Dilaporkan juga bahwa inhibitor Tumor Necrosis Factor (TNF) dapat
membantu (adalimumab, infliximab, golimumab, dsb). Fototerapi
dengan menggunakan PUVA atau UVB merupakan terapi yang sering
digunakan pada pasien psoriasis, juga digunakan pada beberapa laporan
kasus walaupun tidak menunjukkan hasil yang signifikan apabila tidak
dikombinasikan dengan terapi topikal maupun sistemik lain secara oral
seperti kortikosteroid oral, metotreksat, siklosporin, retinoid, antibiotik
tetrasiklin, kolkisin, dan dapsone.
Tatalaksana topikal menggunakan kortikosteroid telah menjadi
pilihan mendasar pada tatalaksana pasien dengan psoriasis, terutama
pada kasus psoriasis plakat yang lesinya masih terbatas. Adapun isi dari
kortikosteroid yakni komponen antiinflamasi, antiproliferasi,
imunosupresan, dan komponen yang berfungsi sebagai
vasokonstriktor. Berdasarkan beberapa laporan kasus juga dilaporkan
kortikosteroid topikal sebagai pilhan utama dalam terapi akrodermatitis
kontinua baik digunakan secara tunggal atau dapat dikombinasikan
dengan obat sistemik lainnya.
Inhibitor kalsineurin topikal seperti takrolimus salep (0.03%),
berfungsi untuk menekan aktivitas sistem imun dengan cara
menghambat aktivasi limfosit T melalui inhibisi pada transkripsi
Interleukin-2 (IL2-2), yang menyebabkan penurunan respon limfosit T
16
terhadap antigen asing yang masuk ke dalam tubuh.
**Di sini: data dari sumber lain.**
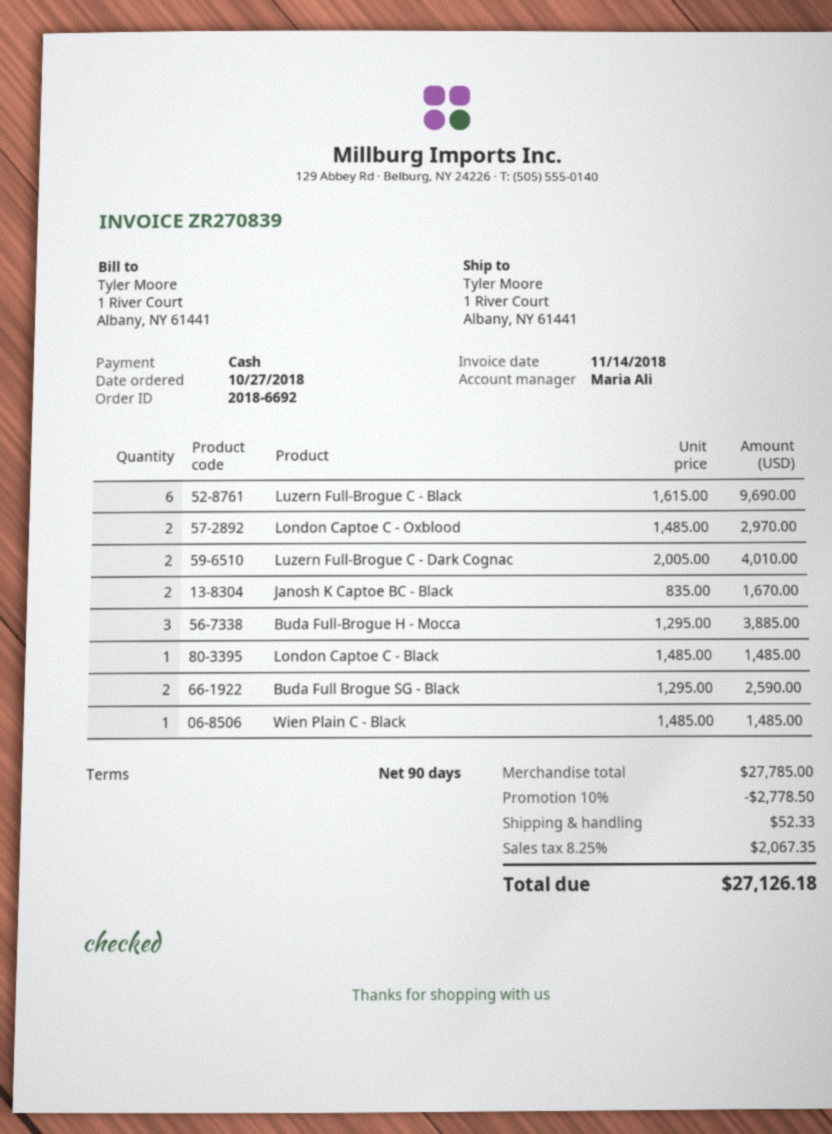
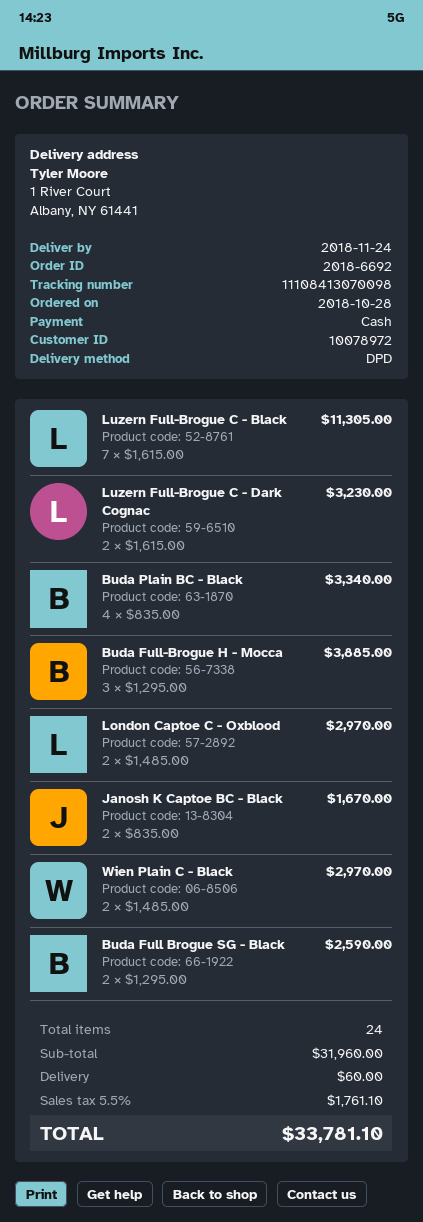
order date: 2018-10-27 -> 2018-10-28
Luzern Full-Brogue C - Black: 6 x 1615.00 = 9690.00 -> 7 x 1615.00 = 11305.00
Luzern Full-Brogue C - Dark Cognac: 2 x 2005.00 = 4010.00 -> 2 x 1615.00 = 3230.00
London Captoe C - Black: 1 x 1485.00 = 1485.00 -> none
Wien Plain C - Black: 1 x 1485.00 = 1485.00 -> 2 x 1485.00 = 2970.00
Buda Plain BC - Black: none -> 4 x 835.00 = 3340.00
subtotal: 27785.00 -> 31960.00
discount: 10% = 2778.50 -> none
shipping: 52.33 -> 60.00
tax: 8.25% = 2067.35 -> 5.5% = 1761.10
total: 27126.18 -> 33781.10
Pada akhirnya
terjadi penekanan respon produksi dan rekrutmen sitokin proinflamasi
lainnya dan meredakan peradangan.
Penelitian terbaru menunjukkan bahwa inhibitor TNF
(adalimumab) memberikan hasil yang positif terhadap terapi penyakit
akrodermatitis kontinua karena bentuk molekulnya yang dapat
menghambat langsung fungsi TNF-a dengan dosis yang diberikan
sebesar 40mg setiap 2 minggu namun pada perjalanan penyakitnya
dapat disesuaikan kembali baik dengan atau tanpa kombinasi dengan
terapi lain sesuai indikasi. Umumnya inhibitor TNF digunakan apabila
terapi konvensional seperti PUVA, metotreksat, dan siklosporin sudah
tidak lagi memberikan hasil yang diharapkan.